Whenever a line contains "none", include it in the count; reply with the number of such lines in the data and nothing else.

Data ->
'''
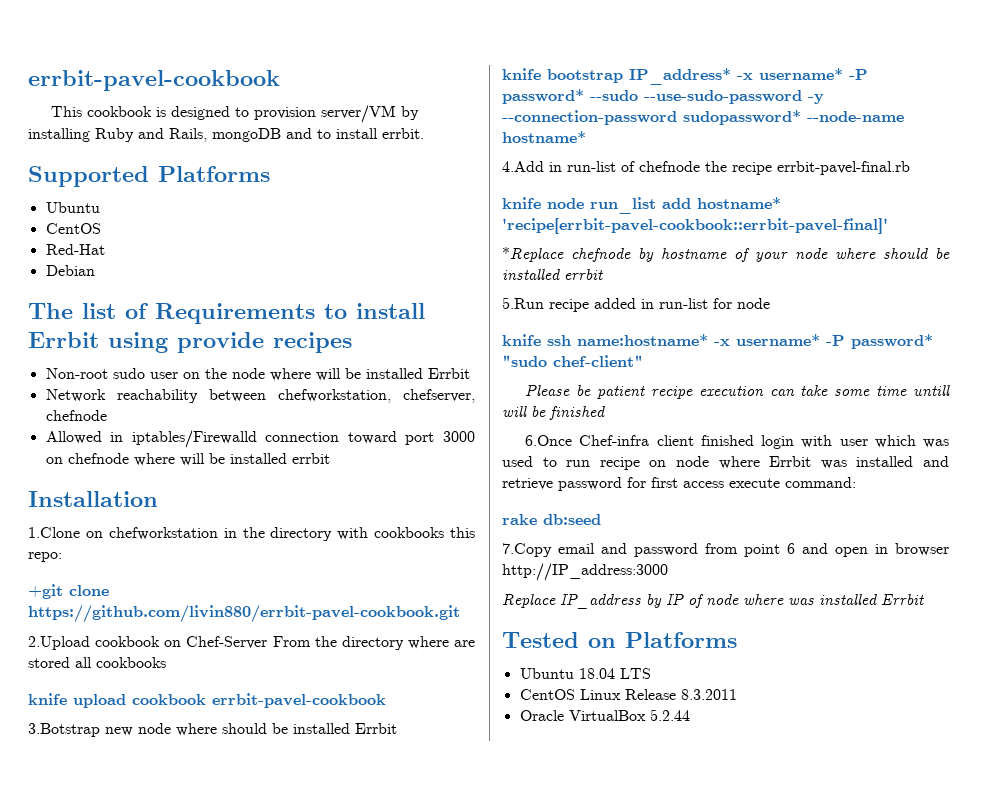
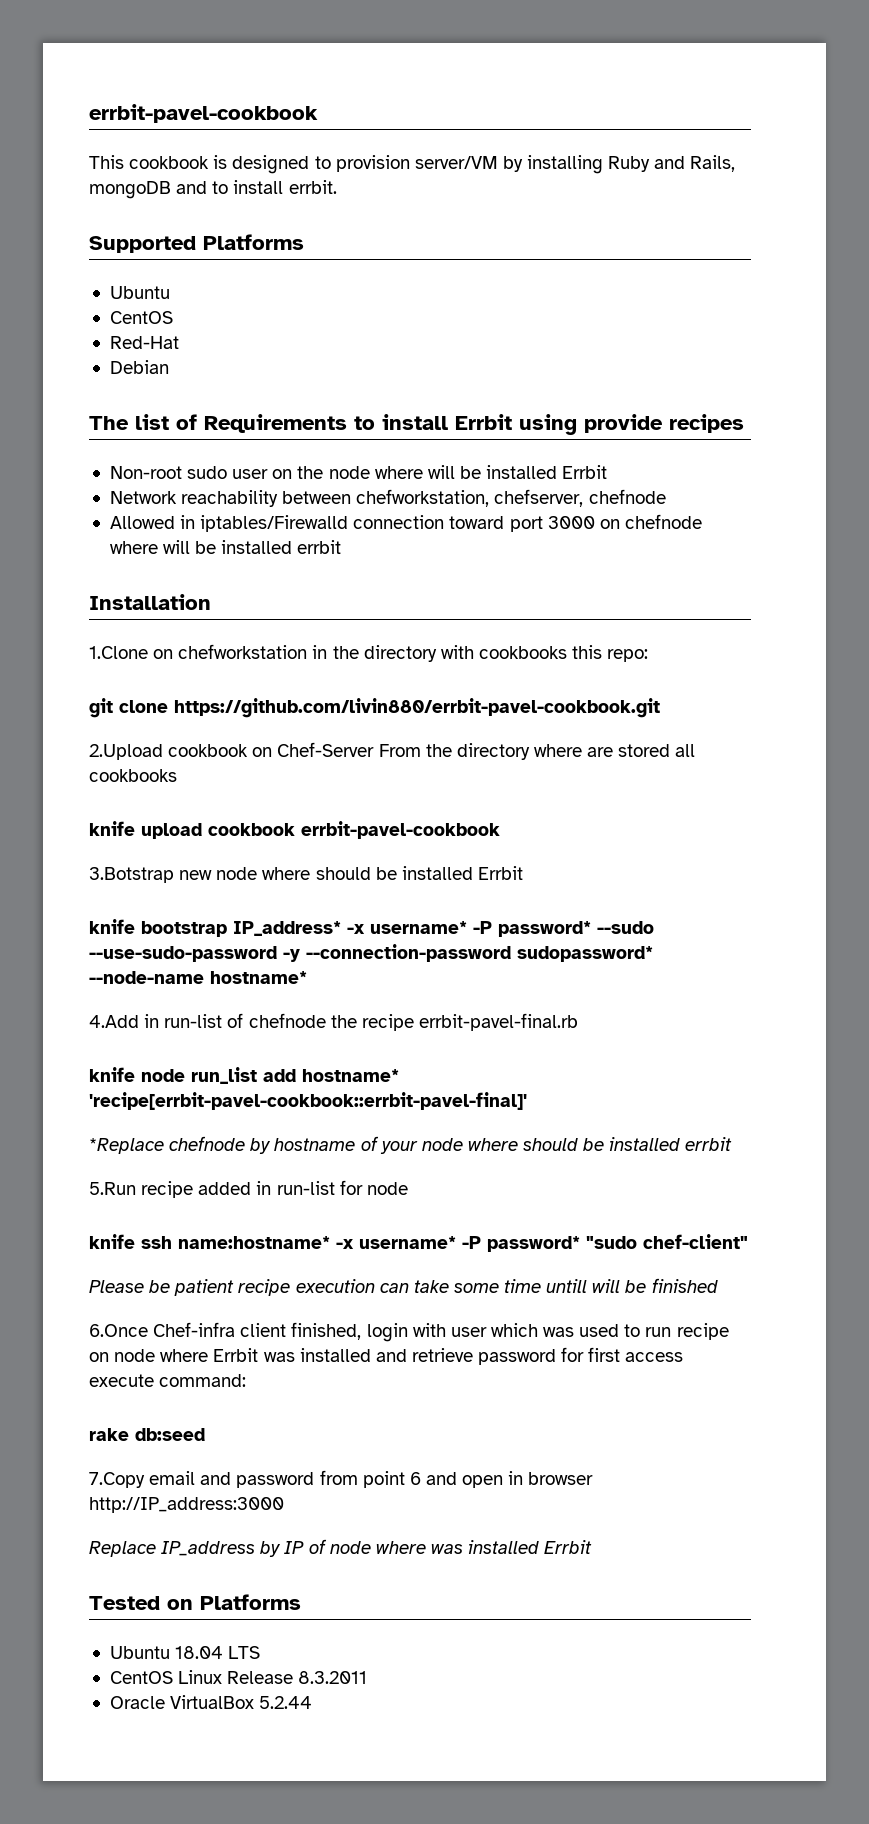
[28,584,63,599] +git -> [89,698,113,718] git
[700,435,754,446] finished -> [291,1322,362,1340] finished,

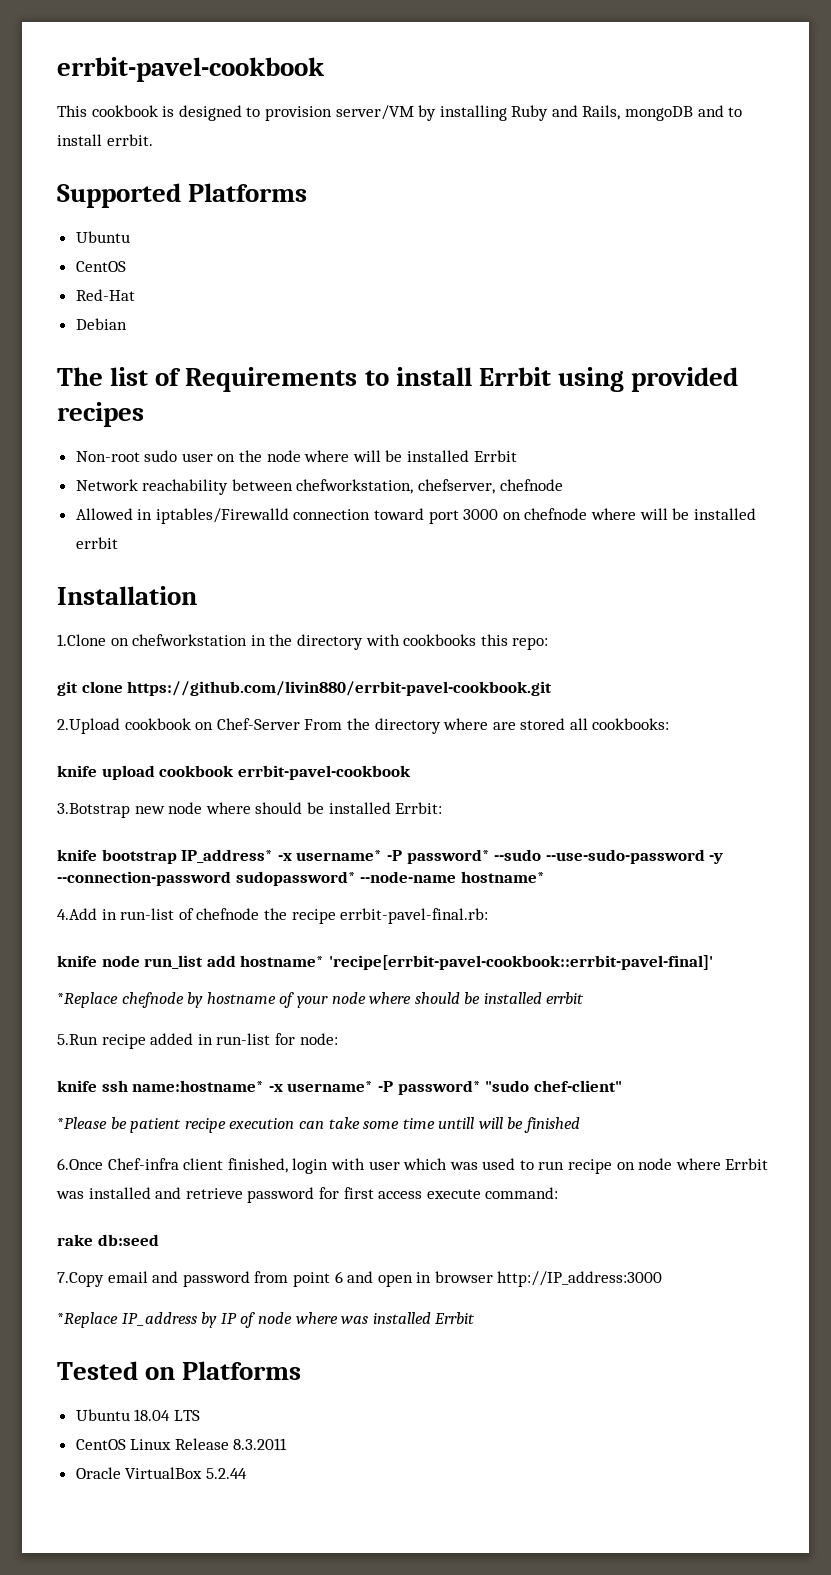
[584,414,663,433] provide -> [631,367,739,392] provided
[89,769,177,782] cookbooks -> [592,718,670,730] cookbooks:
[477,866,523,880] Errbit -> [395,802,443,814] Errbit:
[418,1013,578,1031] errbit-pavel-final.rb -> [340,908,489,924] errbit-pavel-final.rb:
[366,1182,408,1195] node -> [299,1033,338,1045] node:
[89,1280,144,1293] Please -> [57,1117,107,1129] *Please
[89,1541,156,1557] Replace -> [57,1312,118,1328] *Replace

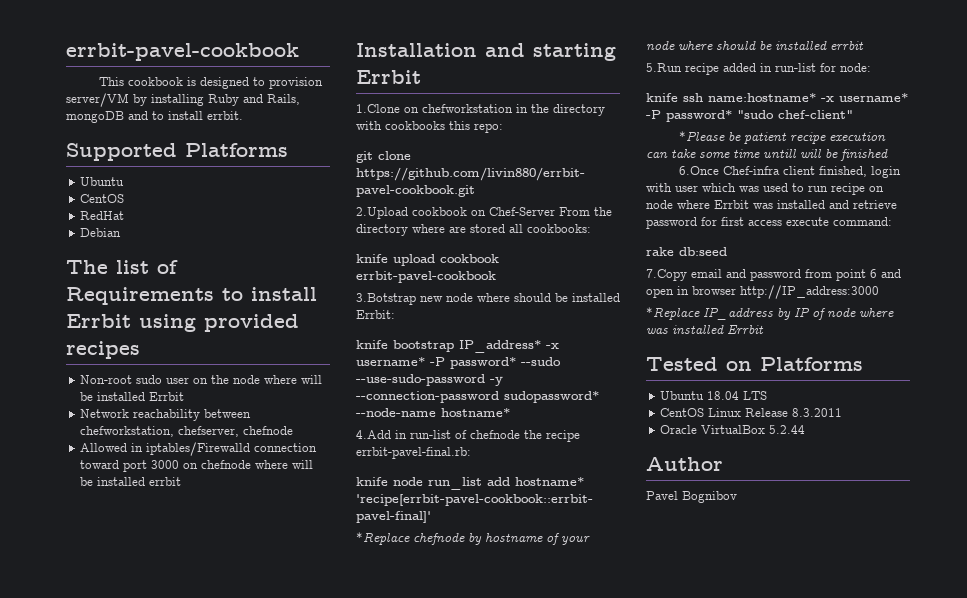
[75,289,135,301] Red-Hat -> [80,211,125,220] RedHat
(197, 595) none -> [485,43,616,61] [356,70,421,84] and starting Errbit
(247, 1473) none -> [646,457,723,471] [646,491,737,503] // Author // Pavel Bognibov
'''
Task result -> 2